# Task brief
Search the data below for "shipping"; list each line that holds it.

# Exercise materials

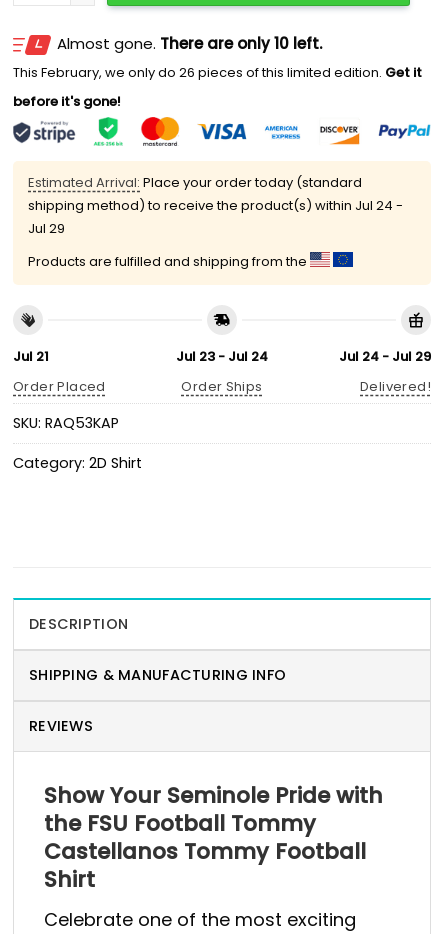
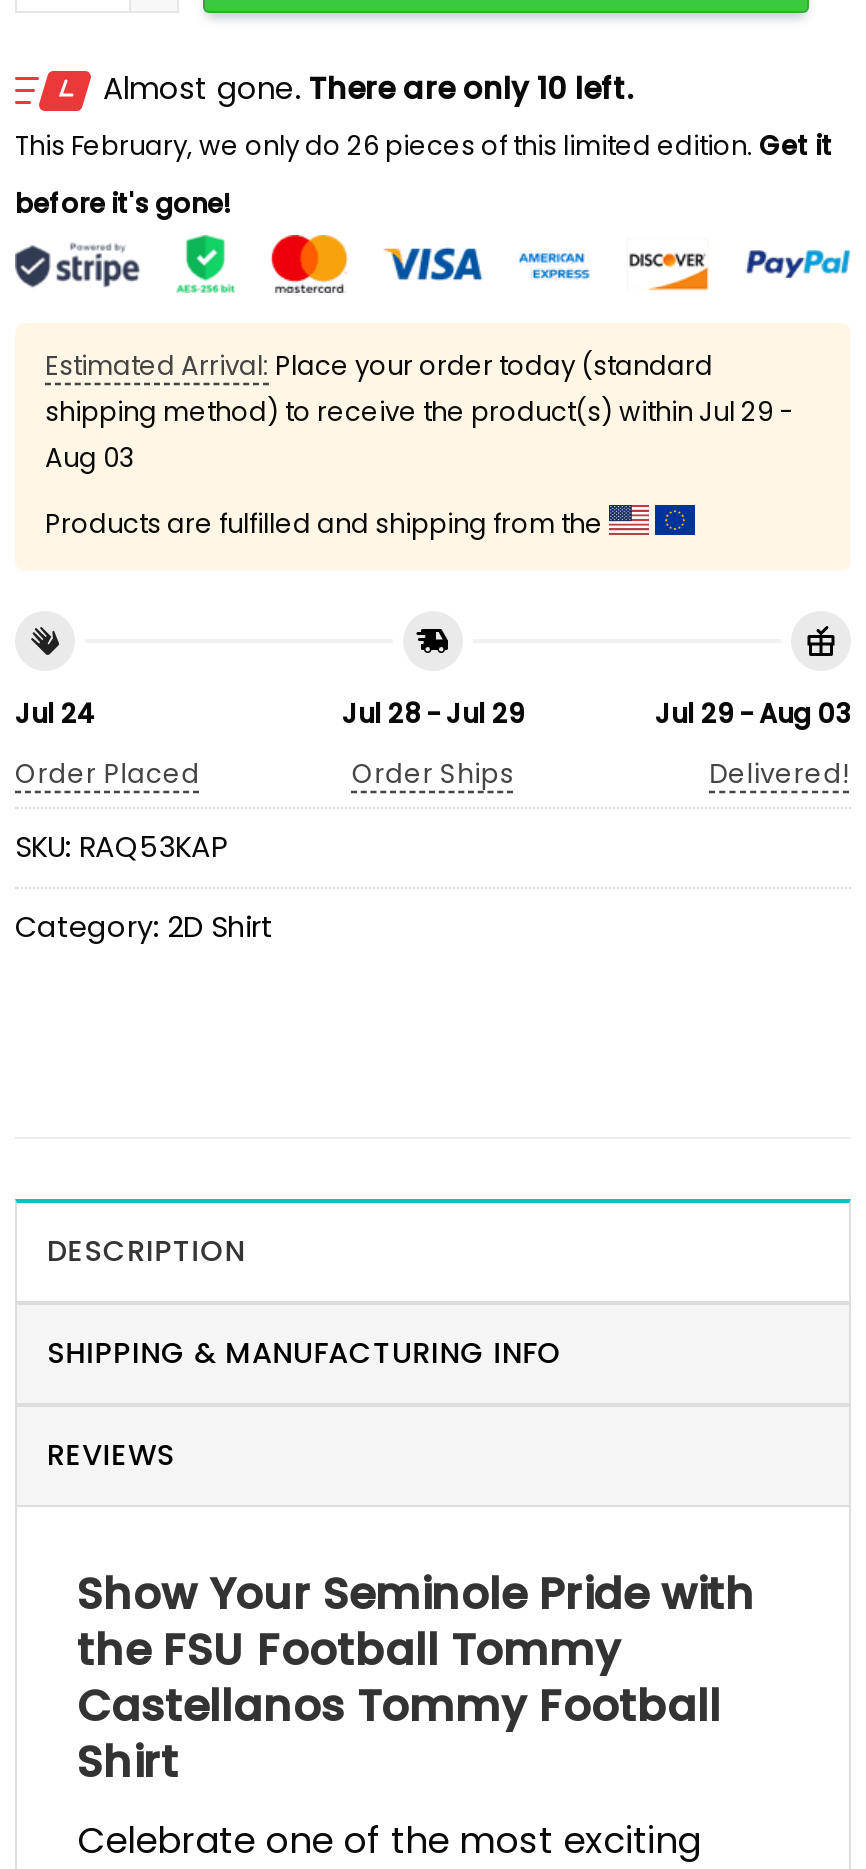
- shipping method) to receive the product(s) within Jul 24 -
- Jul 29
+ shipping method) to receive the product(s) within Jul 29 -
+ Aug 03

- Jul 21
+ Jul 24

- Jul 23 - Jul 24
+ Jul 28 - Jul 29

- Jul 24 - Jul 29
+ Jul 29 - Aug 03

# Solved exercise
- shipping method) to receive the product(s) within Jul 24 -
+ shipping method) to receive the product(s) within Jul 29 -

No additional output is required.